What you are asked to do: The data is to be set down once more, exactly as it reads.

Dataset content:
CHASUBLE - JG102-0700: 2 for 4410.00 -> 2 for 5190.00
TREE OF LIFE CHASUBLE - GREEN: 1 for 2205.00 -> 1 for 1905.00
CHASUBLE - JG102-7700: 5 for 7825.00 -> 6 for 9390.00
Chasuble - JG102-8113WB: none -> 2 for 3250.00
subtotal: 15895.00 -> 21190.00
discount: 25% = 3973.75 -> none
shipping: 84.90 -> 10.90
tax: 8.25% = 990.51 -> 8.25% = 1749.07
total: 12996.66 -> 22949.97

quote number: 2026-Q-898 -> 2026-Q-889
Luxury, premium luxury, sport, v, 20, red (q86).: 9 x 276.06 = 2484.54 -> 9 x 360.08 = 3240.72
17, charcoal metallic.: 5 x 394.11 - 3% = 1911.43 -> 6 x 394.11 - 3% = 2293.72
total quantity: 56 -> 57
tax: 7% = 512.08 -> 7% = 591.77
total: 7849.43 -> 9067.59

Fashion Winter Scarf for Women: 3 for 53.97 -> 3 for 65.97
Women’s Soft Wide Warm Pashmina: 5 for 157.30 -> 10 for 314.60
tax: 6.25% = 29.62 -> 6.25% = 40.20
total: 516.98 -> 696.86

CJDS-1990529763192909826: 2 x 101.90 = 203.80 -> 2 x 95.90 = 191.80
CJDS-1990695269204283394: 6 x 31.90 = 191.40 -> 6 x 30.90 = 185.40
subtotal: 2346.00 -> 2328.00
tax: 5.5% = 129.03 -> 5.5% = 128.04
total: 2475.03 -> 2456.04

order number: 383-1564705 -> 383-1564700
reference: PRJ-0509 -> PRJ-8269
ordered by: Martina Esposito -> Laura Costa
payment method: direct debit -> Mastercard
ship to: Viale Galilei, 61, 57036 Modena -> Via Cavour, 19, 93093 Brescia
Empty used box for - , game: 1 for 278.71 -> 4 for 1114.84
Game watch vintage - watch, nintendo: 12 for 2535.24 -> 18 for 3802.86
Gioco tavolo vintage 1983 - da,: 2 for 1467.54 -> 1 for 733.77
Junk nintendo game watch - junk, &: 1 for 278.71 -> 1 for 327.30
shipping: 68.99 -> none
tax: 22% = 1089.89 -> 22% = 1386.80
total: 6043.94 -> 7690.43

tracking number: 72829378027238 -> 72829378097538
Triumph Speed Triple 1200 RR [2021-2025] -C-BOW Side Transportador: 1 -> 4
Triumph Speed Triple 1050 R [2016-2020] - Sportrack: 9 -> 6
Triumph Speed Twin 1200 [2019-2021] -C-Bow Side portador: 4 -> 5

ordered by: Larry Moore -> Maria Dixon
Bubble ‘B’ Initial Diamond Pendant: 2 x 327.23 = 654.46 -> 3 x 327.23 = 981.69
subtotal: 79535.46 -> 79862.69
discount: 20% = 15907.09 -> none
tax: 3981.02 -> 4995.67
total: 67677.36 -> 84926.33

Response to this exercise:
CHASUBLE - JG102-0700: 2 for 4410.00 -> 2 for 5190.00
TREE OF LIFE CHASUBLE - GREEN: 1 for 2205.00 -> 1 for 1905.00
CHASUBLE - JG102-7700: 5 for 7825.00 -> 6 for 9390.00
Chasuble - JG102-8113WB: none -> 2 for 3250.00
subtotal: 15895.00 -> 21190.00
discount: 25% = 3973.75 -> none
shipping: 84.90 -> 10.90
tax: 8.25% = 990.51 -> 8.25% = 1749.07
total: 12996.66 -> 22949.97

quote number: 2026-Q-898 -> 2026-Q-889
Luxury, premium luxury, sport, v, 20, red (q86).: 9 x 276.06 = 2484.54 -> 9 x 360.08 = 3240.72
17, charcoal metallic.: 5 x 394.11 - 3% = 1911.43 -> 6 x 394.11 - 3% = 2293.72
total quantity: 56 -> 57
tax: 7% = 512.08 -> 7% = 591.77
total: 7849.43 -> 9067.59

Fashion Winter Scarf for Women: 3 for 53.97 -> 3 for 65.97
Women’s Soft Wide Warm Pashmina: 5 for 157.30 -> 10 for 314.60
tax: 6.25% = 29.62 -> 6.25% = 40.20
total: 516.98 -> 696.86

CJDS-1990529763192909826: 2 x 101.90 = 203.80 -> 2 x 95.90 = 191.80
CJDS-1990695269204283394: 6 x 31.90 = 191.40 -> 6 x 30.90 = 185.40
subtotal: 2346.00 -> 2328.00
tax: 5.5% = 129.03 -> 5.5% = 128.04
total: 2475.03 -> 2456.04

order number: 383-1564705 -> 383-1564700
reference: PRJ-0509 -> PRJ-8269
ordered by: Martina Esposito -> Laura Costa
payment method: direct debit -> Mastercard
ship to: Viale Galilei, 61, 57036 Modena -> Via Cavour, 19, 93093 Brescia
Empty used box for - , game: 1 for 278.71 -> 4 for 1114.84
Game watch vintage - watch, nintendo: 12 for 2535.24 -> 18 for 3802.86
Gioco tavolo vintage 1983 - da,: 2 for 1467.54 -> 1 for 733.77
Junk nintendo game watch - junk, &: 1 for 278.71 -> 1 for 327.30
shipping: 68.99 -> none
tax: 22% = 1089.89 -> 22% = 1386.80
total: 6043.94 -> 7690.43

tracking number: 72829378027238 -> 72829378097538
Triumph Speed Triple 1200 RR [2021-2025] -C-BOW Side Transportador: 1 -> 4
Triumph Speed Triple 1050 R [2016-2020] - Sportrack: 9 -> 6
Triumph Speed Twin 1200 [2019-2021] -C-Bow Side portador: 4 -> 5

ordered by: Larry Moore -> Maria Dixon
Bubble ‘B’ Initial Diamond Pendant: 2 x 327.23 = 654.46 -> 3 x 327.23 = 981.69
subtotal: 79535.46 -> 79862.69
discount: 20% = 15907.09 -> none
tax: 3981.02 -> 4995.67
total: 67677.36 -> 84926.33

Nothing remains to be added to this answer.